Jesus told his disciples: “A new commandment I give to you, that you love one another: just as I have loved you, you also are to love one another. By this all people will know that you are My disciples, if you have love for one another” (John 13:35-35). In this text we see that we are to love one another the way Christ loved us, but in what way did Christ love us? We have the clearest example of His love in the gospel. The apostle John writes: “In this is love, not that we have loved God but that He loved us and sent His Son to be the propitiation for our sin. Beloved, if God so loved us, we also ought to love one another” (1 John 4:10-11). When we reflect upon the mercy extended to us from the cross the more we are able to love one another the way Christ intended for us to love.
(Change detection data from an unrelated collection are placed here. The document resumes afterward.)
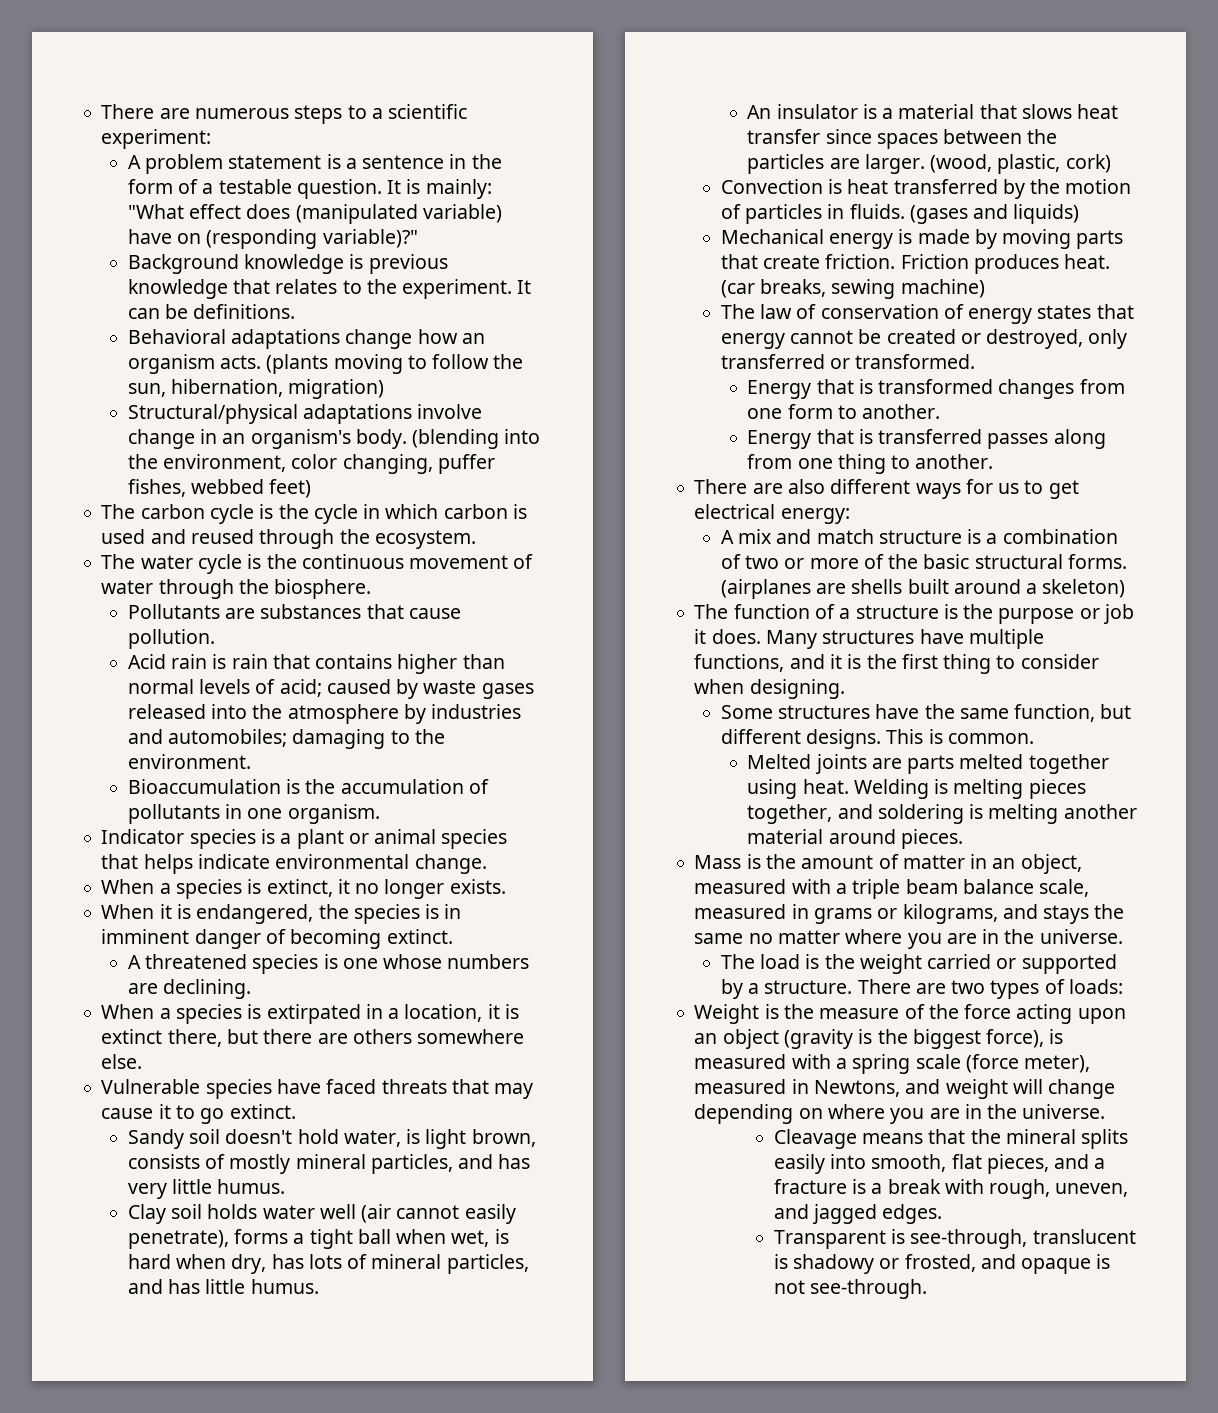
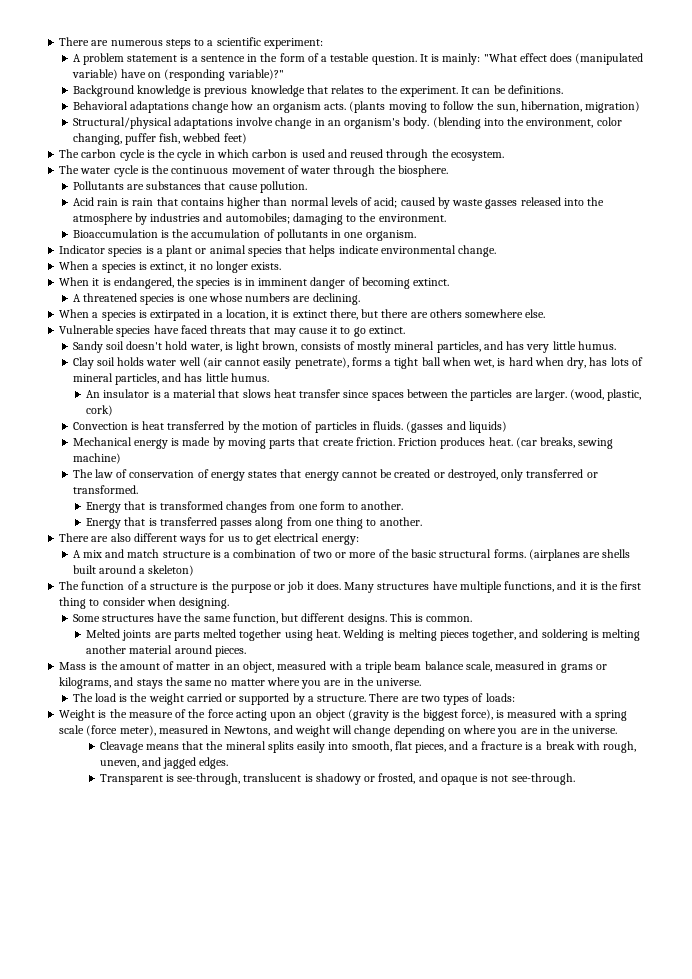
- (blending into the environment, color changing, puffer fishes, webbed feet)
+ (blending into the environment, color changing, puffer fish, webbed feet)
- Acid rain is rain that contains higher than normal levels of acid; caused by waste gases released into the atmosphere by industries and automobiles; damaging to the environment.
+ Acid rain is rain that contains higher than normal levels of acid; caused by waste gasses released into the atmosphere by industries and automobiles; damaging to the environment.
- (gases and liquids)
+ (gasses and liquids)

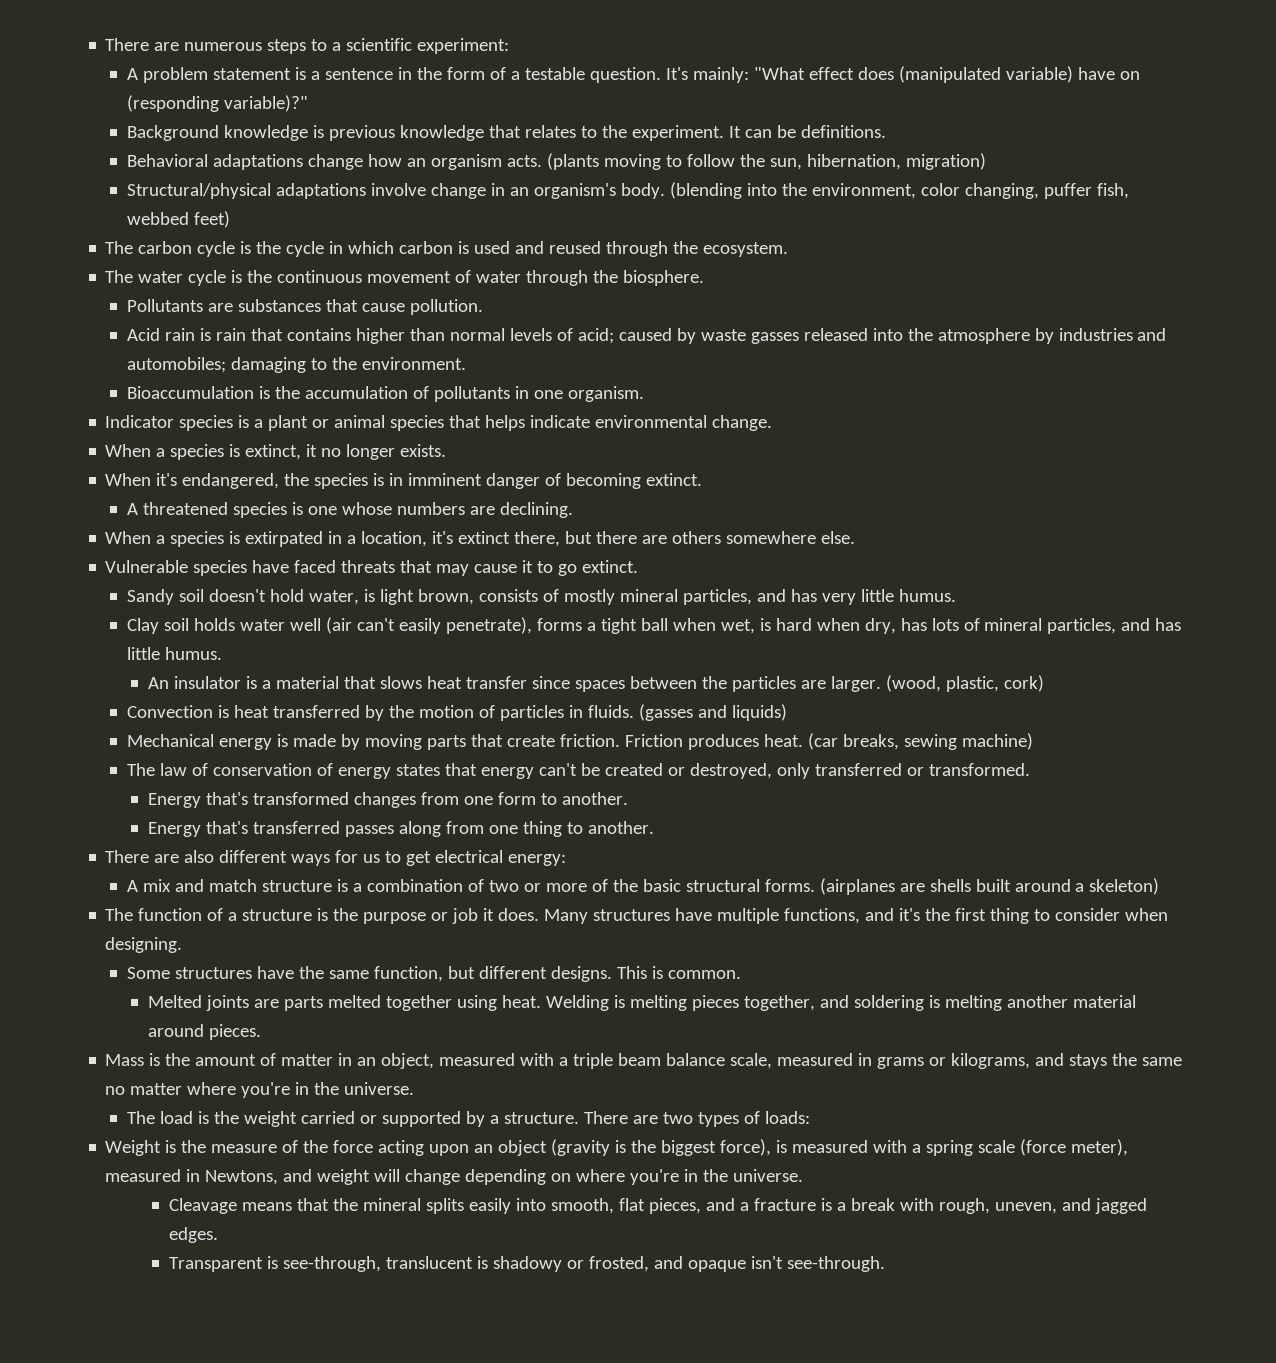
- It is mainly: "What effect does (manipulated variable) have on (responding variable)?"
+ It's mainly: "What effect does (manipulated variable) have on (responding variable)?"
- When it is endangered, the species is in imminent danger of becoming extinct.
+ When it's endangered, the species is in imminent danger of becoming extinct.
- When a species is extirpated in a location, it is extinct there, but there are others somewhere else.
+ When a species is extirpated in a location, it's extinct there, but there are others somewhere else.
- Clay soil holds water well (air cannot easily penetrate), forms a tight ball when wet, is hard when dry, has lots of mineral particles, and has little humus.
+ Clay soil holds water well (air can't easily penetrate), forms a tight ball when wet, is hard when dry, has lots of mineral particles, and has little humus.
- The law of conservation of energy states that energy cannot be created or destroyed, only transferred or transformed.
+ The law of conservation of energy states that energy can't be created or destroyed, only transferred or transformed.
- Energy that is transformed changes from one form to another.
+ Energy that's transformed changes from one form to another.
- Energy that is transferred passes along from one thing to another.
+ Energy that's transferred passes along from one thing to another.
- Many structures have multiple functions, and it is the first thing to consider when designing.
+ Many structures have multiple functions, and it's the first thing to consider when designing.
- Mass is the amount of matter in an object, measured with a triple beam balance scale, measured in grams or kilograms, and stays the same no matter where you are in the universe.
+ Mass is the amount of matter in an object, measured with a triple beam balance scale, measured in grams or kilograms, and stays the same no matter where you're in the universe.
- Weight is the measure of the force acting upon an object (gravity is the biggest force), is measured with a spring scale (force meter), measured in Newtons, and weight will change depending on where you are in the universe.
+ Weight is the measure of the force acting upon an object (gravity is the biggest force), is measured with a spring scale (force meter), measured in Newtons, and weight will change depending on where you're in the universe.
- Transparent is see-through, translucent is shadowy or frosted, and opaque is not see-through.
+ Transparent is see-through, translucent is shadowy or frosted, and opaque isn't see-through.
As the gospel is preached each Sunday and applied to our lives, again and again we are struck by the love and forgiveness freely given to us at the cross that it becomes inconceivable to withhold love and forgiveness to our brothers and sisters in Christ. One of the clearest ways we show the love of God to the world is through loving one another in community. When we do this it is obvious to the world that we belong to Christ. Only gospel-centered relationships empowered by God’s Holy Spirit can produce the loving community God delights in.